- Data to process
#####

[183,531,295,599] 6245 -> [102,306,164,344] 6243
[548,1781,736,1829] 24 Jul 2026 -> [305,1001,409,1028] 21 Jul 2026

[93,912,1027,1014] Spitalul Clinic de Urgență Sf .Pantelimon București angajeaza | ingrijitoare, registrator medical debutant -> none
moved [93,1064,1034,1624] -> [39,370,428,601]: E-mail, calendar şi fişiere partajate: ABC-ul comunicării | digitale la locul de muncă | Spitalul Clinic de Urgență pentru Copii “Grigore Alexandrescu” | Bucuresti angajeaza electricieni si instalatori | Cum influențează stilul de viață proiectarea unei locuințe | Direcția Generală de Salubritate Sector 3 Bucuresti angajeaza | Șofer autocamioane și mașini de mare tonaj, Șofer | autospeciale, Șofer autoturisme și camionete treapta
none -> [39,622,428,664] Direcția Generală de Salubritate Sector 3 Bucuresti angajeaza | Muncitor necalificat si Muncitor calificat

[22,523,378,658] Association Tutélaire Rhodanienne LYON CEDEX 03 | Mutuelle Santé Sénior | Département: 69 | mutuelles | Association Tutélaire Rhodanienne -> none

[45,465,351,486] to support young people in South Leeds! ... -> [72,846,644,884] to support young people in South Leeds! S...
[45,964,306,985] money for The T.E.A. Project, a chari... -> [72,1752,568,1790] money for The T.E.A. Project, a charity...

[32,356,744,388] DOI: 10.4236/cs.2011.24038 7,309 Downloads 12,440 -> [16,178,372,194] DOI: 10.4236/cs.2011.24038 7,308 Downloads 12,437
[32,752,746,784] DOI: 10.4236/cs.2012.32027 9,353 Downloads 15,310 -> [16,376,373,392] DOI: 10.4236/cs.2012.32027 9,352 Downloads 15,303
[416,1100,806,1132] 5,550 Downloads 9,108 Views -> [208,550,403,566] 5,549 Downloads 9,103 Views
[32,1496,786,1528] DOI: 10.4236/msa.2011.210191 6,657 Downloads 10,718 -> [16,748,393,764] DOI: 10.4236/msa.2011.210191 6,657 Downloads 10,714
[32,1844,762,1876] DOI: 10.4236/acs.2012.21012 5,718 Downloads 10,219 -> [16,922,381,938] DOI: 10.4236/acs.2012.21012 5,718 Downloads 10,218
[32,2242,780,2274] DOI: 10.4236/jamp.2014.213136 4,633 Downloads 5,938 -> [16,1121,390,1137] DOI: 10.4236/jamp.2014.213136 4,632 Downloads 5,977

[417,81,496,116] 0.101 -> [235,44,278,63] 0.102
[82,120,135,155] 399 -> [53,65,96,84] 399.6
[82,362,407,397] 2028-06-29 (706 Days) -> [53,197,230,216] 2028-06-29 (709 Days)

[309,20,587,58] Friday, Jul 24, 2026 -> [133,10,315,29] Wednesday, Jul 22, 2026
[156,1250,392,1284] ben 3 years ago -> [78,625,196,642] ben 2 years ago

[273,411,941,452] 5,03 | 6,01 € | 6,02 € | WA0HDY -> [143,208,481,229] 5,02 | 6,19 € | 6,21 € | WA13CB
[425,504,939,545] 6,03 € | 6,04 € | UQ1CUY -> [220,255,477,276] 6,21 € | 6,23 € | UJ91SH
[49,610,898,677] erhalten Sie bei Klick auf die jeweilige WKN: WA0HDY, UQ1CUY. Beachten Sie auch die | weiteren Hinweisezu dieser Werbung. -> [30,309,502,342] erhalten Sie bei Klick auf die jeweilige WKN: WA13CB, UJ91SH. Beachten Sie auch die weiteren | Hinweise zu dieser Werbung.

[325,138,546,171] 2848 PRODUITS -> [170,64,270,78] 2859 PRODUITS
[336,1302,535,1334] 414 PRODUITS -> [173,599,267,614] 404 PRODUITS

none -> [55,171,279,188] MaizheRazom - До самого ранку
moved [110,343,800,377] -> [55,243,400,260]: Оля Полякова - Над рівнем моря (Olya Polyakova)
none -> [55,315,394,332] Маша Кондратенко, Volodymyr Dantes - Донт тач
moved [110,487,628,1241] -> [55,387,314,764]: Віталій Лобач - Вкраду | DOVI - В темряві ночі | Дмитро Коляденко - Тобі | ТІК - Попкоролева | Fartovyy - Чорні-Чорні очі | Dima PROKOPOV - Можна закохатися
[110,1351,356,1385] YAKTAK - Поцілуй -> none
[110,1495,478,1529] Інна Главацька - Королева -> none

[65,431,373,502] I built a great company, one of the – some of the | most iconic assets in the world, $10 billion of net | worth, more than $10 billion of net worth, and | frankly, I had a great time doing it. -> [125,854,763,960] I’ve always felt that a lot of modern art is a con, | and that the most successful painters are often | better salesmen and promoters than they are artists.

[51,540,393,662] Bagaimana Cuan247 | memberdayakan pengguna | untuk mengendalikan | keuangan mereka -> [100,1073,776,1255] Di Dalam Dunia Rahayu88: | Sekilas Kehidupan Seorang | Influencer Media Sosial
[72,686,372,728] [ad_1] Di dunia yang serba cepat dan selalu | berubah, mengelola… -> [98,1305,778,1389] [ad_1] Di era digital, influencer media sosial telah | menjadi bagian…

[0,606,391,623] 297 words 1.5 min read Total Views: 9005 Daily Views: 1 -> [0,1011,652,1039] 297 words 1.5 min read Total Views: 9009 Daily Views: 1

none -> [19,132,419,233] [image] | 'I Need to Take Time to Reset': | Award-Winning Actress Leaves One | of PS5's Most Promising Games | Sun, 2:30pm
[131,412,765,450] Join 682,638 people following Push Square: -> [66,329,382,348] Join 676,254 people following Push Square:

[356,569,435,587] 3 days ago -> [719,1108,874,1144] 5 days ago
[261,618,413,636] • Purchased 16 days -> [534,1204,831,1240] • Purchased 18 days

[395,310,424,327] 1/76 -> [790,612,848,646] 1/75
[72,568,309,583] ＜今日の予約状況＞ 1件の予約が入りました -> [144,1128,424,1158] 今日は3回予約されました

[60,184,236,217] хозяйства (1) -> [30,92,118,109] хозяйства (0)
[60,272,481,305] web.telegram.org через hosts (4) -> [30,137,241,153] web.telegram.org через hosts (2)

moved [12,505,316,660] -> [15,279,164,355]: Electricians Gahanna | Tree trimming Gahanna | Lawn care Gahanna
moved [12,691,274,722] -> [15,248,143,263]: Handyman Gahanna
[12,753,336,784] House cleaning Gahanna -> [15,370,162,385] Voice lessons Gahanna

#####

- What is being asked
From the entries above, extract only the lines running from the one containing "[82,362,407,397] 2028-06-29 (706" through the one containing "[425,504,939,545] 6,03 €", inclusive.

- Output of the task
[82,362,407,397] 2028-06-29 (706 Days) -> [53,197,230,216] 2028-06-29 (709 Days)

[309,20,587,58] Friday, Jul 24, 2026 -> [133,10,315,29] Wednesday, Jul 22, 2026
[156,1250,392,1284] ben 3 years ago -> [78,625,196,642] ben 2 years ago

[273,411,941,452] 5,03 | 6,01 € | 6,02 € | WA0HDY -> [143,208,481,229] 5,02 | 6,19 € | 6,21 € | WA13CB
[425,504,939,545] 6,03 € | 6,04 € | UQ1CUY -> [220,255,477,276] 6,21 € | 6,23 € | UJ91SH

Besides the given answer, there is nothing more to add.